Shreyas Doshi: Yeah.
John Cutler: You’re trying to cover all your bases here, essentially.
Shreyas Doshi: The other thing I had to do in this situation is like, because again, I had not worked with some of the team members that we were going to work with, is I then set up you know, one-on-ones with some of the key team members, just to emphasize this again. It’s like, look, this is my concern as the team leader.
And generally to get to know them enough such that they would feel the ability, and agency, to kind of open up and share when things are not working out. So, you know, this is an example of going against defaults. Generally, I avoid these kinds of regular one-on-one check-ins, right? We just keep adding and at some scope, it kind of takes over your calendar.
John Cutler: You would have not made a lot of friends if you had done that every single week, for the last five years. I think that the brilliant part of that answer is when people learn about cognitive biases, it’s crazy. What they do is they’re always like, well, this explains everyone else’s crazy behavior. Aha. Now I know why the executives behave the way they are. It’s like everyone first, when thinking about cognitive biases, everyone experiences fundamental attribution bias, right?
Shreyas Doshi: I think if you don’t want to believe if– if as an individual, or as a team, you don’t want to believe in most cognitive biases– maybe it’s okay. As long as you firmly believe two: confirmation bias and fundamental attribution bias.
Treating dashboards as a product [01:01:51]
John Cutler: Yes!
Switching gears just for a little bit, I’ve been wanting to ask you this for a really long time. You had this thing about treating dashboards as a product. Like what was the inspiration for that, that thought?

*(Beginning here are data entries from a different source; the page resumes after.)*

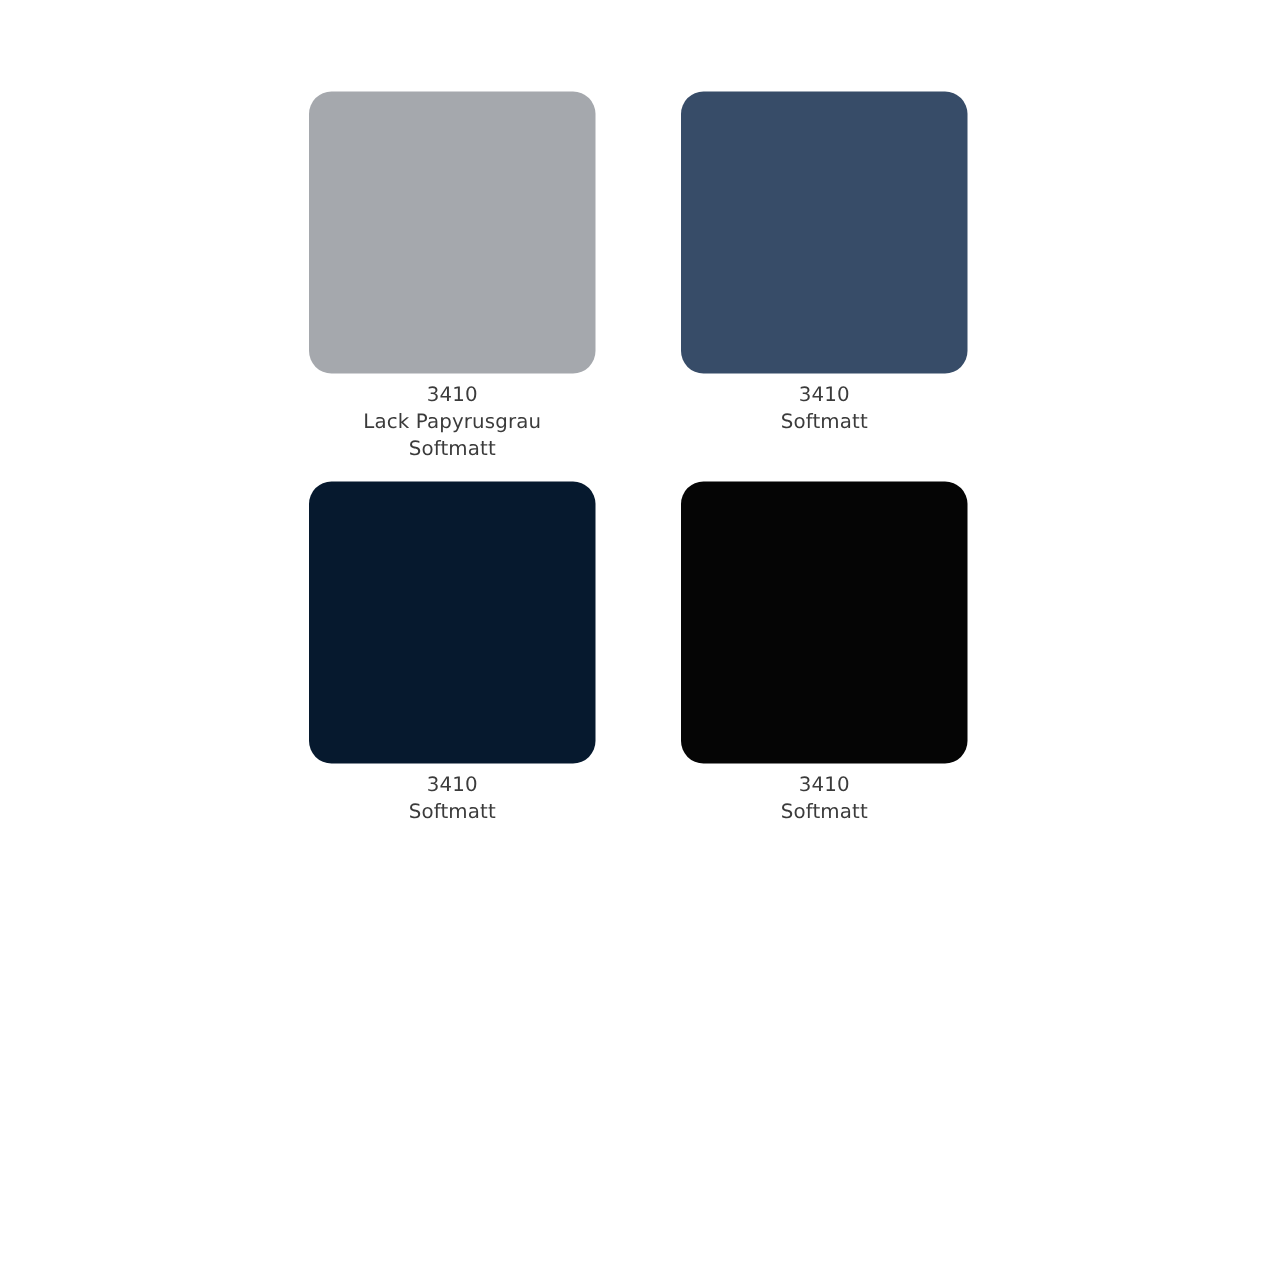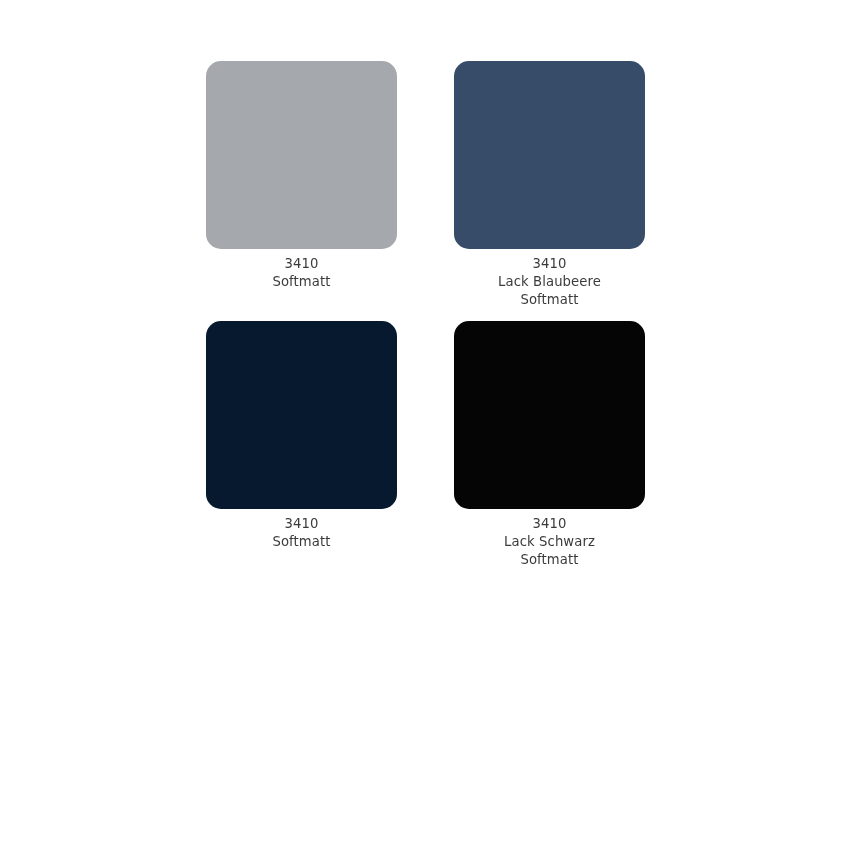"Lack Papyrusgrau" span.caption-line { html: none -> <span>Lack Papyrusgrau</span> }
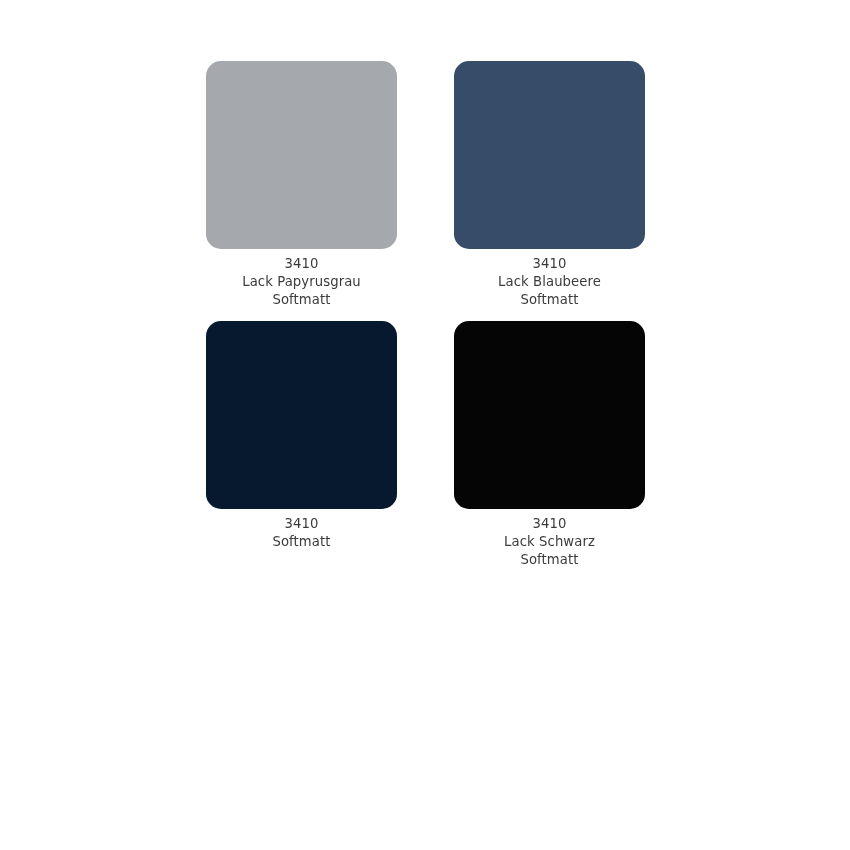"Lack Blaubeere" span.caption-line { html: <span>Lack Blaubeere</span> -> none }
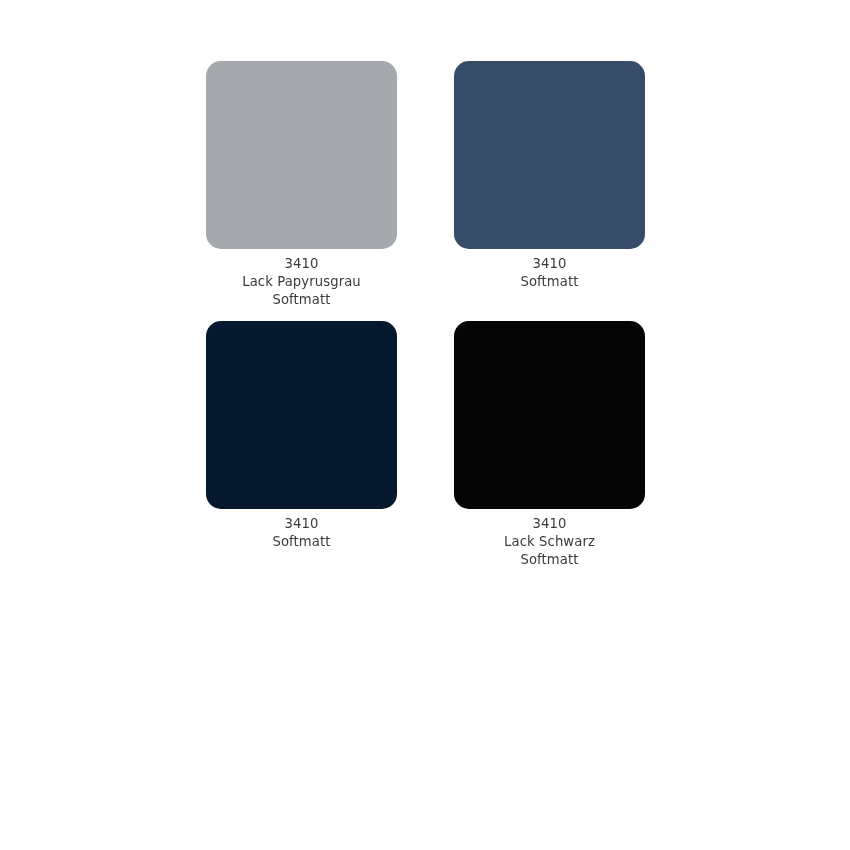"Lack Schwarz" span.caption-line { html: <span>Lack Schwarz</span> -> none }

Shreyas Doshi: That was a collection of a few different observations that I made over the years about how dashboards are used. And how people generally, product teams, think about dashboards.
John Cutler: …the highly analytical people that we’re talking about.
Shreyas Doshi: Yeah. And it’s like, oh. you’re supposed to have a dashboard. So fine I’ll have a dashboard. So let me share a couple of those observations that I made along the way.
First was, there are many PRDs that get written about a non-trivial feature or product, that don’t cover what the dashboard is going to look like for this feature or for the product. And it’s fine. Like, what I’m asking for is not here as a detailed mock-up for it.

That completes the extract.